Exercise materials START

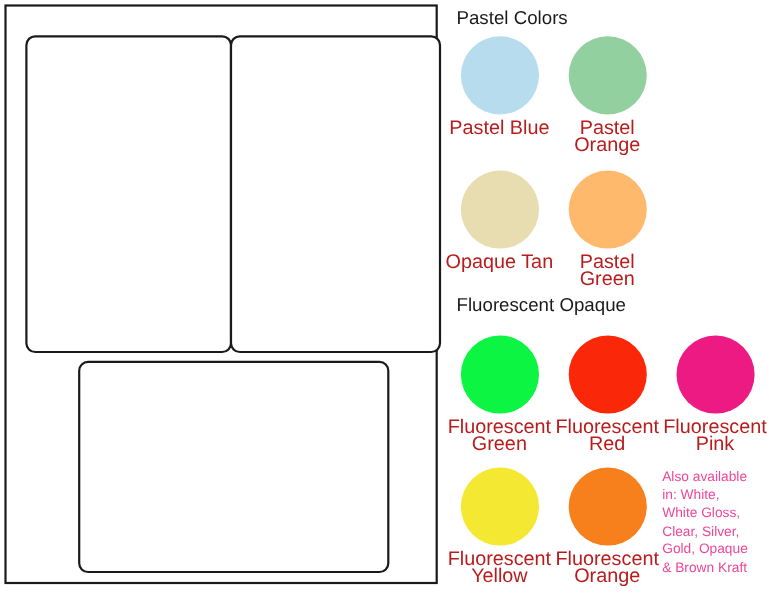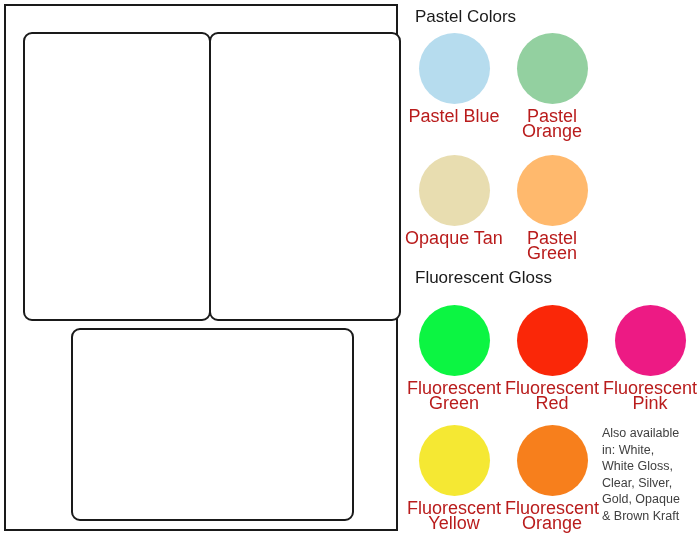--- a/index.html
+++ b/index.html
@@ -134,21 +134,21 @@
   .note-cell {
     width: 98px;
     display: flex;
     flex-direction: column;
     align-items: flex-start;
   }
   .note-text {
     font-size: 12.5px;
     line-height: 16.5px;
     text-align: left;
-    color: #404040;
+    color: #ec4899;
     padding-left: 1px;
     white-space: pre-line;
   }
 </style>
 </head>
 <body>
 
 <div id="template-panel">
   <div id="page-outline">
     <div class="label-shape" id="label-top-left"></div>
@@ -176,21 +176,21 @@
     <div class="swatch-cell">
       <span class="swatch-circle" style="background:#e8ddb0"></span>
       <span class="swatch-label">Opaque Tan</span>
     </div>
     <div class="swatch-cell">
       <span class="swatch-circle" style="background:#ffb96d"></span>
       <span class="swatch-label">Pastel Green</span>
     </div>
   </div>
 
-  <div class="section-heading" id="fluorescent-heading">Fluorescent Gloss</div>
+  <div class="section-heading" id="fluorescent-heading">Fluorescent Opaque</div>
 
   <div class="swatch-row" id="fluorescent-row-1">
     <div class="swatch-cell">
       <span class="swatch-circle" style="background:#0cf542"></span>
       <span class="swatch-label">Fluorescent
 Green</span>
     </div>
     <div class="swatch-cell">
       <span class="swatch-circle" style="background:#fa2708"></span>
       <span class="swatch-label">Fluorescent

Exercise materials END

*Your objective:* Print the material word for word; images are to be left out.

*Task answer:*
--- a/index.html
+++ b/index.html
@@ -134,21 +134,21 @@
   .note-cell {
     width: 98px;
     display: flex;
     flex-direction: column;
     align-items: flex-start;
   }
   .note-text {
     font-size: 12.5px;
     line-height: 16.5px;
     text-align: left;
-    color: #404040;
+    color: #ec4899;
     padding-left: 1px;
     white-space: pre-line;
   }
 </style>
 </head>
 <body>
 
 <div id="template-panel">
   <div id="page-outline">
     <div class="label-shape" id="label-top-left"></div>
@@ -176,21 +176,21 @@
     <div class="swatch-cell">
       <span class="swatch-circle" style="background:#e8ddb0"></span>
       <span class="swatch-label">Opaque Tan</span>
     </div>
     <div class="swatch-cell">
       <span class="swatch-circle" style="background:#ffb96d"></span>
       <span class="swatch-label">Pastel Green</span>
     </div>
   </div>
 
-  <div class="section-heading" id="fluorescent-heading">Fluorescent Gloss</div>
+  <div class="section-heading" id="fluorescent-heading">Fluorescent Opaque</div>
 
   <div class="swatch-row" id="fluorescent-row-1">
     <div class="swatch-cell">
       <span class="swatch-circle" style="background:#0cf542"></span>
       <span class="swatch-label">Fluorescent
 Green</span>
     </div>
     <div class="swatch-cell">
       <span class="swatch-circle" style="background:#fa2708"></span>
       <span class="swatch-label">Fluorescent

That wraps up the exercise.